● **WHAT THIS TASK INVOLVES**
Although the entries contain pictures, repeat only their words, exactly as written.

Excerpts from a dataset:
—————
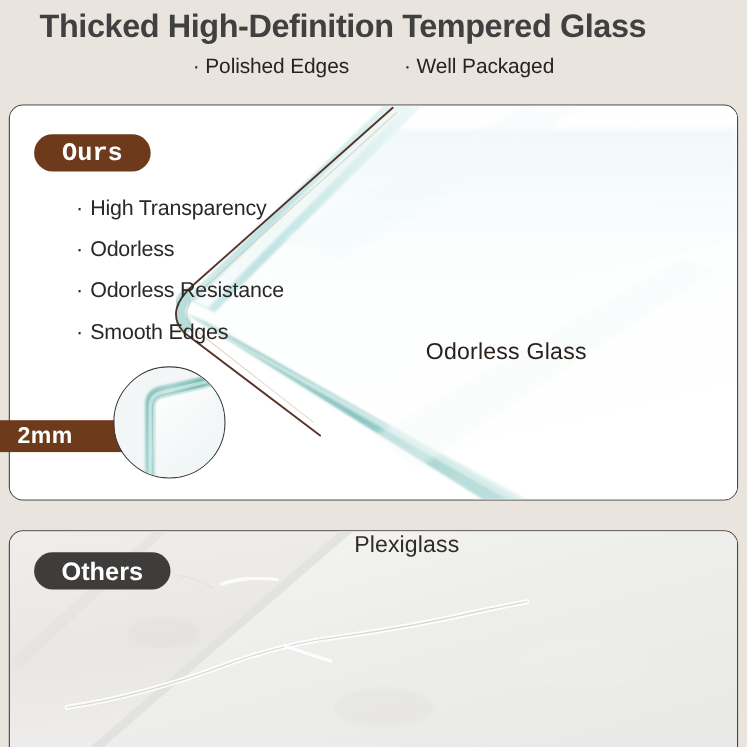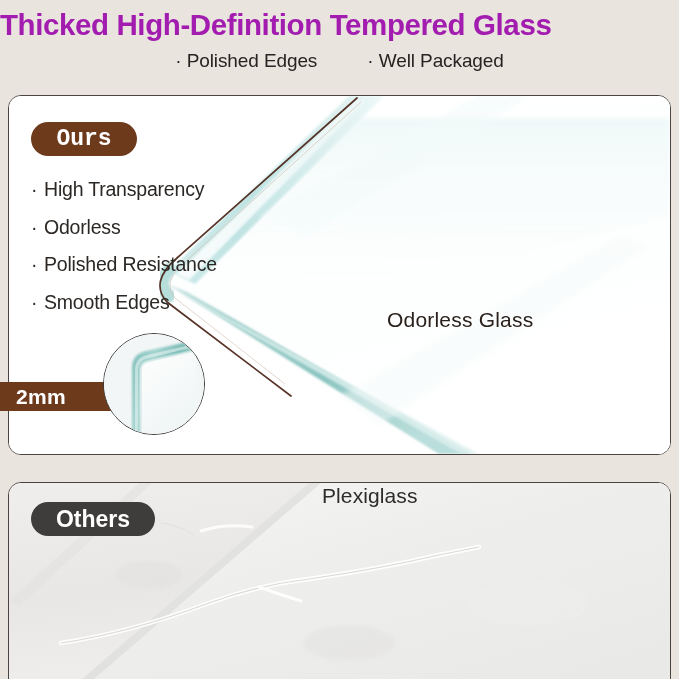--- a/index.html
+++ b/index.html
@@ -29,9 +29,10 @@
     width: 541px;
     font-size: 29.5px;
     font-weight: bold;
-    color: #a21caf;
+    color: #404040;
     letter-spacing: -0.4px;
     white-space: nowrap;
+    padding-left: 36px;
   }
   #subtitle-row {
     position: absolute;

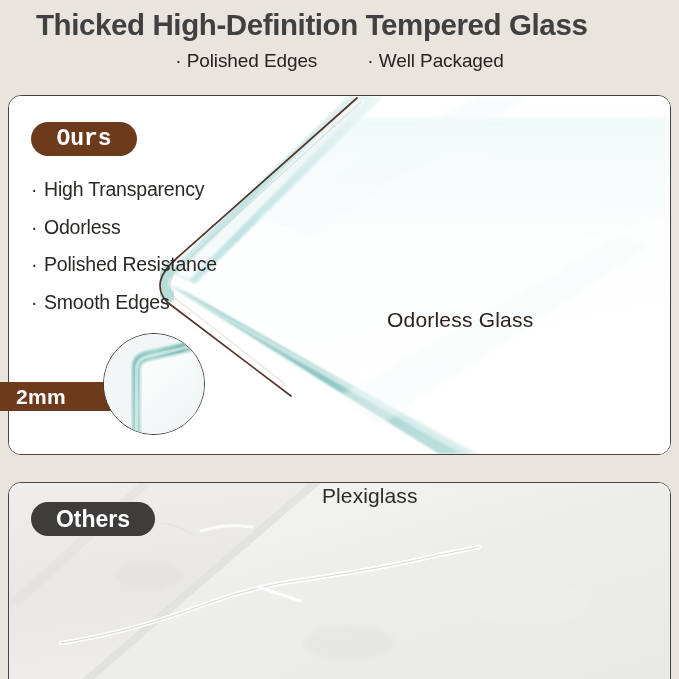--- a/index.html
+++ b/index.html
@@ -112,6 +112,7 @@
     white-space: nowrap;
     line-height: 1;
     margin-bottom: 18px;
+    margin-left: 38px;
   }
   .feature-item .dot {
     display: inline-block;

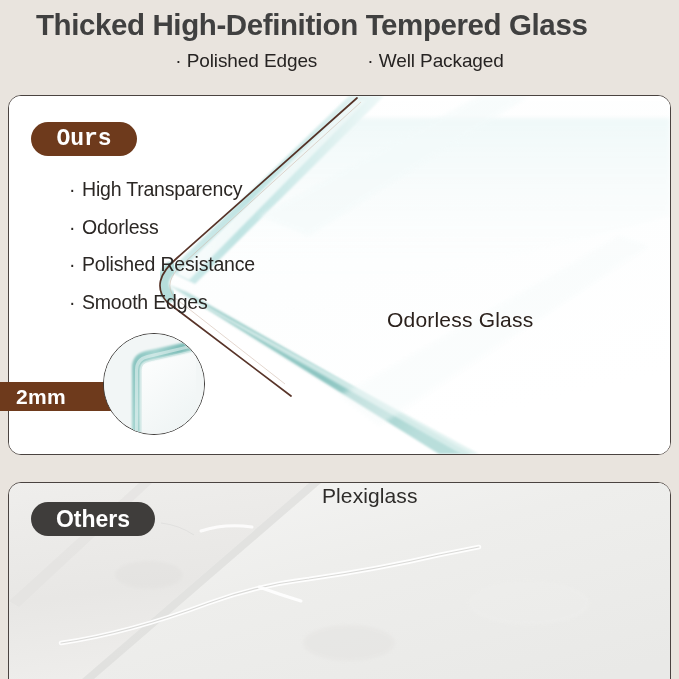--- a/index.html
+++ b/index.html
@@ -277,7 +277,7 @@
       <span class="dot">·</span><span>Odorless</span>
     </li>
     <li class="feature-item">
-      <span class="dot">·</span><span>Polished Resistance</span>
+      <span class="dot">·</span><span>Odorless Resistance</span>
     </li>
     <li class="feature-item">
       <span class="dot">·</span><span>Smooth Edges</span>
—————
● **THE ANSWER**
--- a/index.html
+++ b/index.html
@@ -29,9 +29,10 @@
     width: 541px;
     font-size: 29.5px;
     font-weight: bold;
-    color: #a21caf;
+    color: #404040;
     letter-spacing: -0.4px;
     white-space: nowrap;
+    padding-left: 36px;
   }
   #subtitle-row {
     position: absolute;

--- a/index.html
+++ b/index.html
@@ -112,6 +112,7 @@
     white-space: nowrap;
     line-height: 1;
     margin-bottom: 18px;
+    margin-left: 38px;
   }
   .feature-item .dot {
     display: inline-block;

--- a/index.html
+++ b/index.html
@@ -277,7 +277,7 @@
       <span class="dot">·</span><span>Odorless</span>
     </li>
     <li class="feature-item">
-      <span class="dot">·</span><span>Polished Resistance</span>
+      <span class="dot">·</span><span>Odorless Resistance</span>
     </li>
     <li class="feature-item">
       <span class="dot">·</span><span>Smooth Edges</span>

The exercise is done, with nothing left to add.